Depuis des années, la Turquie importe - achète, donc - des déchets que les pays européens ne peuvent ou ne veulent pas traiter chez eux. Et parmi eux, beaucoup de plastiques, que la Turquie recycle pour produire des matières premières utiles à son économie. L’an dernier, elle a ainsi reçu plus d’un demi-million de tonnes de déchets plastiques européens – la Suisse n’étant pas concernée. L’ONG Greenpeace dénonce les conséquences environnementales de ces importations.
Royaume-Uni, Italie, Belgique, Allemagne et France: voici les cinq pays européens qui ont envoyé l’an dernier le plus de déchets plastiques en Turquie.
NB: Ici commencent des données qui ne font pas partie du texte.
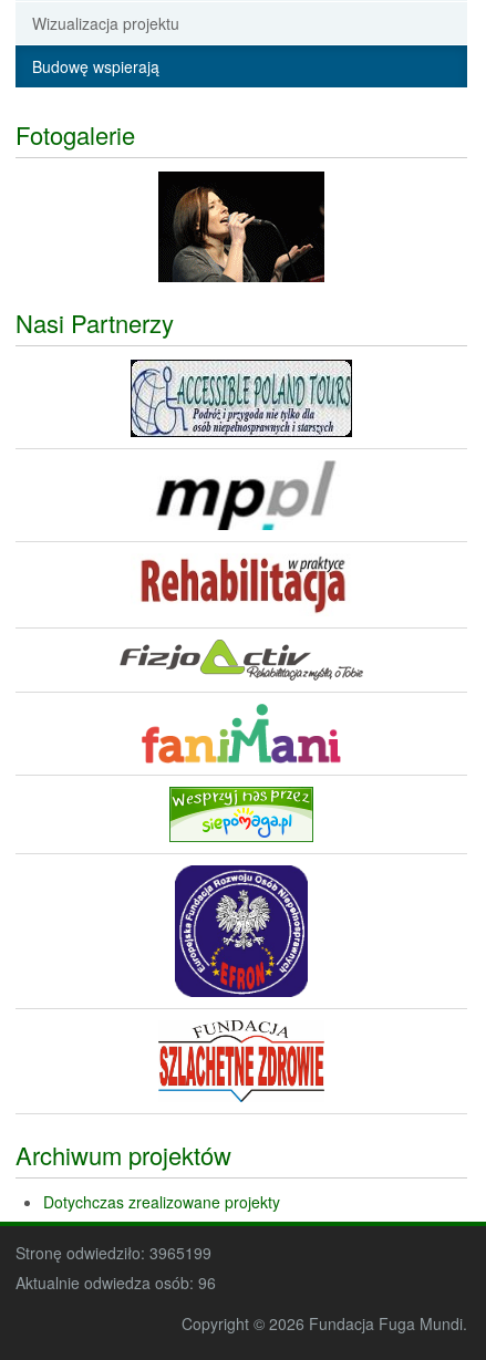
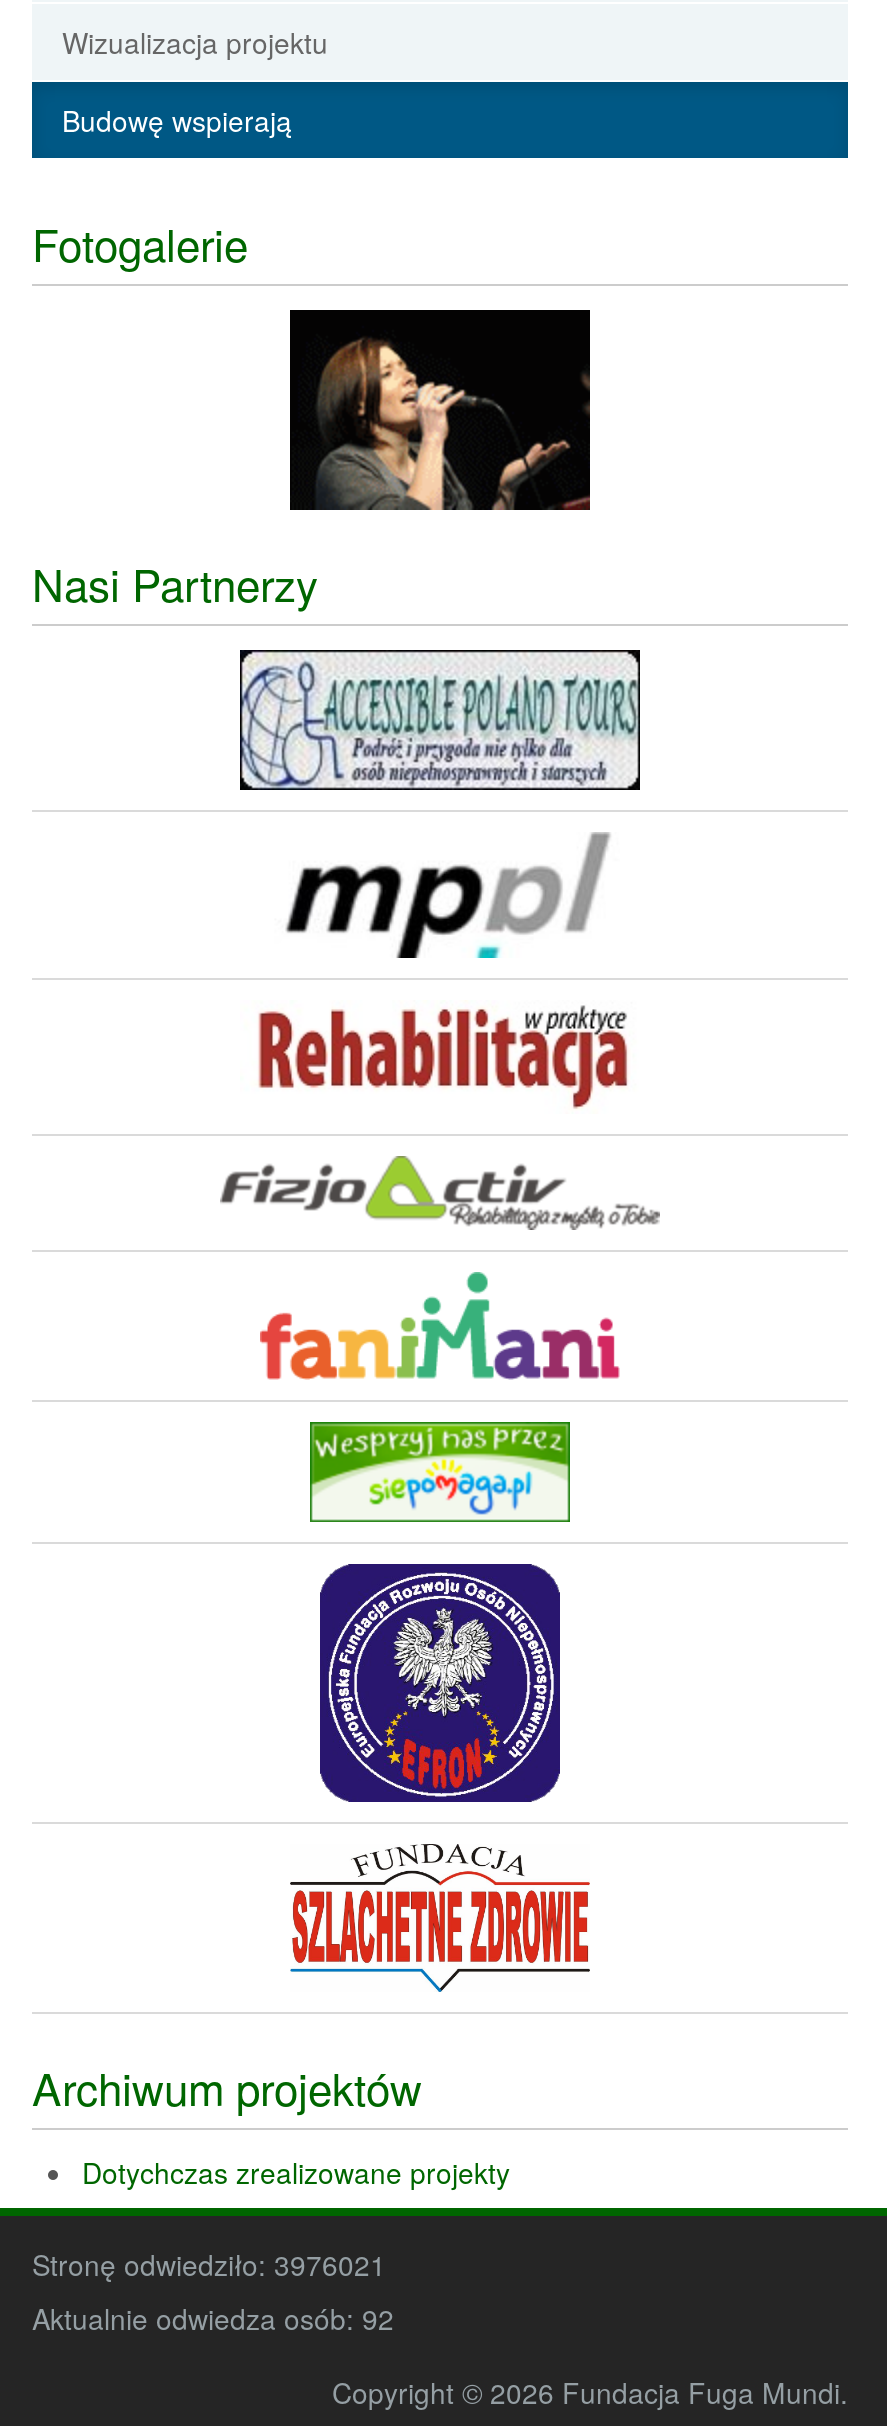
[15,1242,211,1264] Stronę odwiedziło: 3965199 -> [32,2245,386,2285] Stronę odwiedziło: 3976021
[15,1272,216,1294] Aktualnie odwiedza osób: 96 -> [32,2299,394,2339] Aktualnie odwiedza osób: 92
Il s'agit d'un commerce florissant, puisque les importations turques ont été multipliées par 173 en 15 ans, avec une accélération depuis 2018. Depuis que la Chine - le plus gros importateur - et d’autres pays asiatiques ont cessé d’acheter la plupart des déchets recyclables.
Revente des déchets non traités
Le problème, c’est que la Turquie ne dispose d’aucun cadre législatif pour gérer ces importations massives de poubelles européennes. L’ONG Greenpeace dénonce des contrôles sommaires aux frontières, puis dans le pays, une fois que ces déchets ont été pris en charge par des entreprises de recyclage.
"Il arrive que ces sociétés de recyclage qui travaillent sous licence n’aient finalement pas les moyens de recycler tout ce qu’elles importent", explique Deniz Bayram, co-directrice de programme chez Greenpeace Méditerranée. "Rien ne les empêche alors de revendre leurs déchets à des entreprises qui, elles, n’ont pas de licence. On ne peut donc pas dire que l’intégralité des plastiques qui entrent en Turquie sont recyclés."
Menace pour l'environnement et la santé
Et ceux qui ne le sont pas se retrouvent bien souvent dispersés dans la nature. Greenpeace, qui vient de lancer une pétition réclamant l’arrêt des importations de plastiques par la Turquie, ne se satisfait pas des explications officielles. "Lorsque nous interrogeons le ministère de l’Environnement, on nous répond que les activités de recyclage apportent une contribution importante à l’économie turque, car elles produisent des matières premières. Qu’il s’agit donc d’une activité 'précieuse'", relate Deniz Bayram.
Cette activité "précieuse" n'en menace pas moins l’environnement, et peut-être la santé, selon Greenpeace, qui s’inquiète désormais des risques de transmission du nouveau coronavirus via ces déchets européens.